Like electronic health records, quality data reporting and emerging primary care models, retail clinics are here to stay. Physician practices, health plans and even hospital emergency departments must decide whether to compete or coexist. This week, Humana and Sutter Health — a payor and provider in the retail clinic space — gave us food for thought, sharing their experiences with reimbursing for and running retail clinics.
Dr. Steven Goldberg, corporate medical director at Humana, which includes MinuteClinic in its provider network, describes the very early feedback his organization has received:
Are retail clinics a good thing? Well, that depends on your vantage point. A couple things: the rate of clinic visits has dramatically increased over the past years. I believe recent published literature shows about 1,000 such clinics now, and hundreds of thousands of visits.
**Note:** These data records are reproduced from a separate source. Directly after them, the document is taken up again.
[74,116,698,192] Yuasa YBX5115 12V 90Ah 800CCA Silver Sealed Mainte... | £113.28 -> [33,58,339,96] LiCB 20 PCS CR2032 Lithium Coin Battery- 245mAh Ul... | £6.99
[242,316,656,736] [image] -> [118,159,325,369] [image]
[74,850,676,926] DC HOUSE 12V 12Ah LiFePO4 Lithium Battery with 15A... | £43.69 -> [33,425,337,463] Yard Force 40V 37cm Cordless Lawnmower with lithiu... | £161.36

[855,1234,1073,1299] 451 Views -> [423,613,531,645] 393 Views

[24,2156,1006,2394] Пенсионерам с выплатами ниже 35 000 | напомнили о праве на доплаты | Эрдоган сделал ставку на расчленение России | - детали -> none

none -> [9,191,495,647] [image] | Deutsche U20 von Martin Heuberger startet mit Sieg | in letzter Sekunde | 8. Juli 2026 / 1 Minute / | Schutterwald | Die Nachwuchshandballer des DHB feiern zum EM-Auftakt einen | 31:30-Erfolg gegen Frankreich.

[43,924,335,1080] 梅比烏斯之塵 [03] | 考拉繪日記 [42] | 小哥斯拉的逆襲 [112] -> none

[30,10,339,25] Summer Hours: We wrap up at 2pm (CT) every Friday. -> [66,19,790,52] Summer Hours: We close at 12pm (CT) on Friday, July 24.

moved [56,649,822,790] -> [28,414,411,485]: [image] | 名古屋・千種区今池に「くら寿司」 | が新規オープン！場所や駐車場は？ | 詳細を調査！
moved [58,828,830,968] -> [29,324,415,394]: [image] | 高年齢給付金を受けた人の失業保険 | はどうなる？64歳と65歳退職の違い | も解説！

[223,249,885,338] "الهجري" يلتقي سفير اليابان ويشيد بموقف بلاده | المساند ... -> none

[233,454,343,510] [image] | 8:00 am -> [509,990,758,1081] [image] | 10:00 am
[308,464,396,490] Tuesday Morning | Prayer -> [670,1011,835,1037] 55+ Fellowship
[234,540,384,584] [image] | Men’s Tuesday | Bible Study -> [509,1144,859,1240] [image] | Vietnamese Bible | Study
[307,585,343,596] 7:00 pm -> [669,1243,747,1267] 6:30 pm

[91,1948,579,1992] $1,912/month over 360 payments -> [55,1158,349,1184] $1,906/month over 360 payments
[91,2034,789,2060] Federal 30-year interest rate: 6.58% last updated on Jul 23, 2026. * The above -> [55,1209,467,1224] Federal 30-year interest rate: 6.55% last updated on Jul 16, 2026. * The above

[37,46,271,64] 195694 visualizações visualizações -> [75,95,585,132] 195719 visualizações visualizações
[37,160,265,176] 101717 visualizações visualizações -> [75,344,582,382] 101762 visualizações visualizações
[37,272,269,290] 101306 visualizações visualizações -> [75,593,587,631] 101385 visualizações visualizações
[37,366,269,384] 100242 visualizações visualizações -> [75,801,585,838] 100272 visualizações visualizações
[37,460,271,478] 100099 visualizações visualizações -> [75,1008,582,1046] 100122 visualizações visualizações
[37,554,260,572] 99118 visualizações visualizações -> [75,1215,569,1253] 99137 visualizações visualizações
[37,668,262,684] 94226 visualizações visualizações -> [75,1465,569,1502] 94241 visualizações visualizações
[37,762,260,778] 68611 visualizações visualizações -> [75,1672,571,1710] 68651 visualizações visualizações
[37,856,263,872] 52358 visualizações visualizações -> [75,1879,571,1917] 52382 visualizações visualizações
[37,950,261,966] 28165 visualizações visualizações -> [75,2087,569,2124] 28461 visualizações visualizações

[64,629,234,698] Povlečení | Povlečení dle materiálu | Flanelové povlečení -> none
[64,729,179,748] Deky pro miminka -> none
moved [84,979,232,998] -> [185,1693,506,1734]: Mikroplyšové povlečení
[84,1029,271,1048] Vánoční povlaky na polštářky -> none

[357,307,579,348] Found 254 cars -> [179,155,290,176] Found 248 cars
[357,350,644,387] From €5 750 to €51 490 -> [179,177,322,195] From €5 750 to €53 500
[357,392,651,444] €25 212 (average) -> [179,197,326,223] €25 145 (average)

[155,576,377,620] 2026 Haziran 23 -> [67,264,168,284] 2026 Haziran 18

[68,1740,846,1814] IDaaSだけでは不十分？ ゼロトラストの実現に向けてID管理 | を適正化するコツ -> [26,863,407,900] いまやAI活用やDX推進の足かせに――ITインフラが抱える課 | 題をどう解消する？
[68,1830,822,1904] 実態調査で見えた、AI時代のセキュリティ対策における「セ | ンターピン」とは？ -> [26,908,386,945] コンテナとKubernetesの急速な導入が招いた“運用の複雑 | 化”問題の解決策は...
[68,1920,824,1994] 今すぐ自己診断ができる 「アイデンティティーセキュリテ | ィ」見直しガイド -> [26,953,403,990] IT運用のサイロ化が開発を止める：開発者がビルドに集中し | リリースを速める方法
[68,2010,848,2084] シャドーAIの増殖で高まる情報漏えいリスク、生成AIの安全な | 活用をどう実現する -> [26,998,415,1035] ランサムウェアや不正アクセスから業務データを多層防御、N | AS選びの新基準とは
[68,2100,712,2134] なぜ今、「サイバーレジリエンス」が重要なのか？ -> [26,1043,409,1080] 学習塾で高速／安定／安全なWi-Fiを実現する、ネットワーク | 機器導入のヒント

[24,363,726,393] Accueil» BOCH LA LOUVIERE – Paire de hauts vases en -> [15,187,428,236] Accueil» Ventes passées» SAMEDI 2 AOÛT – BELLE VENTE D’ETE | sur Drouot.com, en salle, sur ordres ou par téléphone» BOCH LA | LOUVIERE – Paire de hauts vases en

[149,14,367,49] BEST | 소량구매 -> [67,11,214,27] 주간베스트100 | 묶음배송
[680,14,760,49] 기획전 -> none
In general, the consumer experience has been very good, and that’s a very positive thing. For the narrow scope of services, the experience has overall been consistently reported in sources as very, very positive. As a payor, we really look at this in the context of a range of approaches for these types of problems and settings. How does a retail clinic stack up for issues versus self management, versus urgent care, versus primary care, versus ER care? The public domain literature is very limited. Our findings are early. As far as quality, the general experience for the scope of services is very positive, and people in general seem to be pleased with cost. Frankly, they are walking with their feet and walking more and more every day. As far as continuity, that remains something that we have to follow more.
Offering the provider perspective was Dr. Thomas N. Atkins, medical director of Sutter Express Care, six drugstore-based medical clinics that are part of Sutter Health’s network of hospitals and doctors serving Northern California. There were enormous administrative and regulatory hurdles to overcome in the establishment of the clinics, Dr. Atkins said.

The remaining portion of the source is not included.